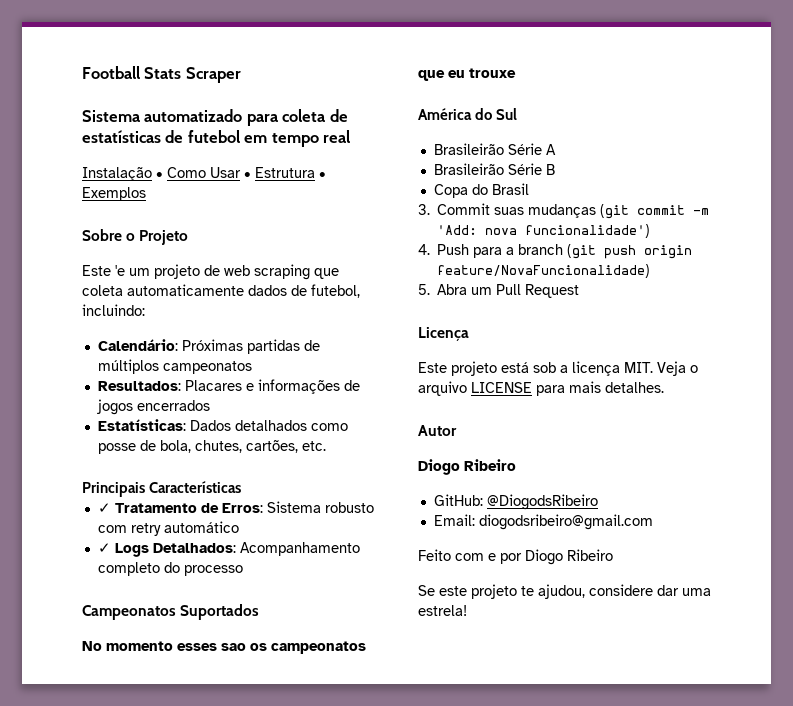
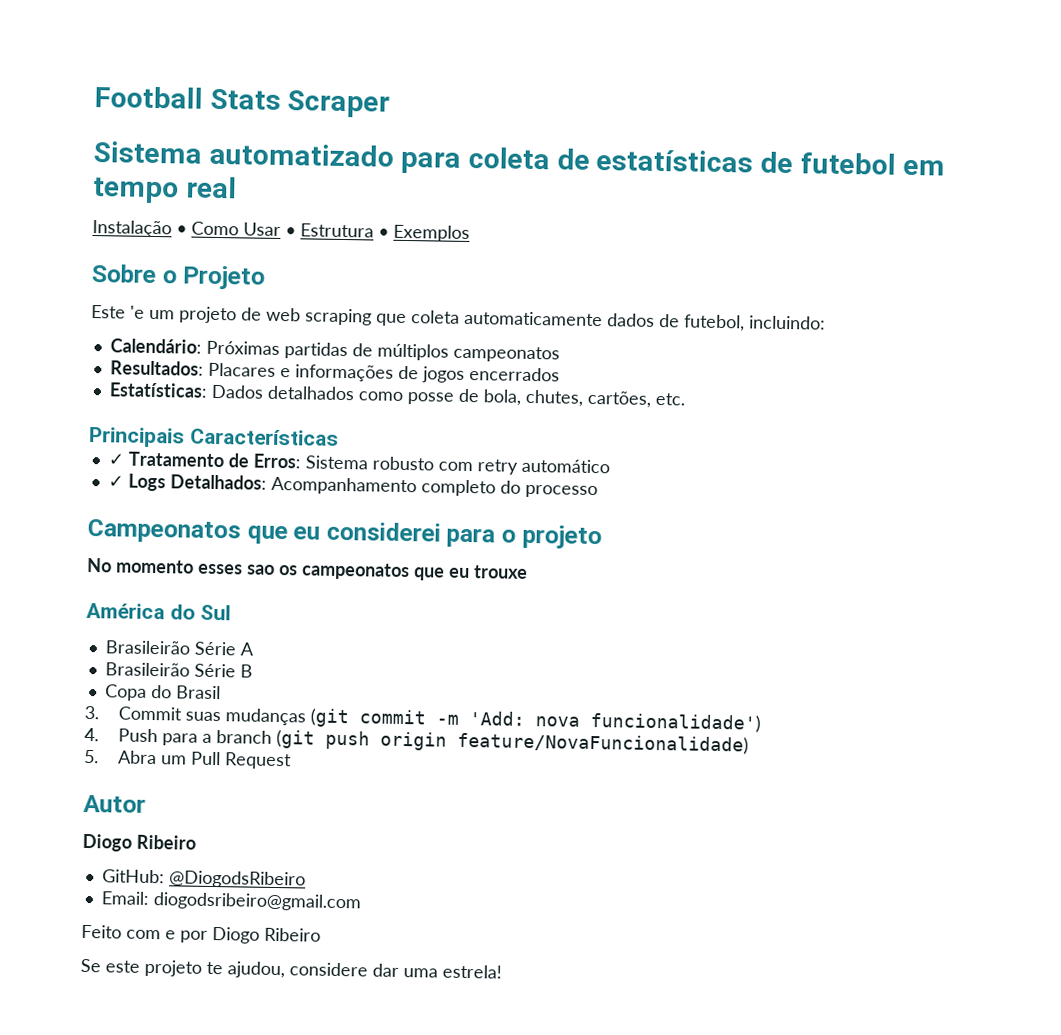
- Campeonatos Suportados
+ Campeonatos que eu considerei para o projeto
- Licença
- Este projeto está sob a licença MIT. Veja o arquivo LICENSE para mais detalhes.

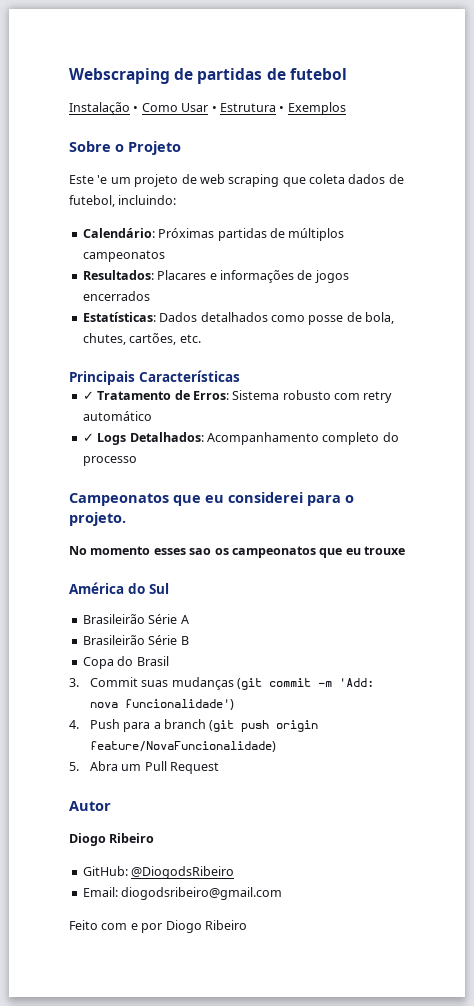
- Football Stats Scraper
- Sistema automatizado para coleta de estatísticas de futebol em tempo real
+ Webscraping de partidas de futebol
- Este 'e um projeto de web scraping que coleta automaticamente dados de futebol, incluindo:
+ Este 'e um projeto de web scraping que coleta dados de futebol, incluindo:
- Campeonatos que eu considerei para o projeto
+ Campeonatos que eu considerei para o projeto.
- Se este projeto te ajudou, considere dar uma estrela!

What is expected
Repeat every entry above exactly; images stay out of the copy.

Solution below
- Campeonatos Suportados
+ Campeonatos que eu considerei para o projeto
- Licença
- Este projeto está sob a licença MIT. Veja o arquivo LICENSE para mais detalhes.

- Football Stats Scraper
- Sistema automatizado para coleta de estatísticas de futebol em tempo real
+ Webscraping de partidas de futebol
- Este 'e um projeto de web scraping que coleta automaticamente dados de futebol, incluindo:
+ Este 'e um projeto de web scraping que coleta dados de futebol, incluindo:
- Campeonatos que eu considerei para o projeto
+ Campeonatos que eu considerei para o projeto.
- Se este projeto te ajudou, considere dar uma estrela!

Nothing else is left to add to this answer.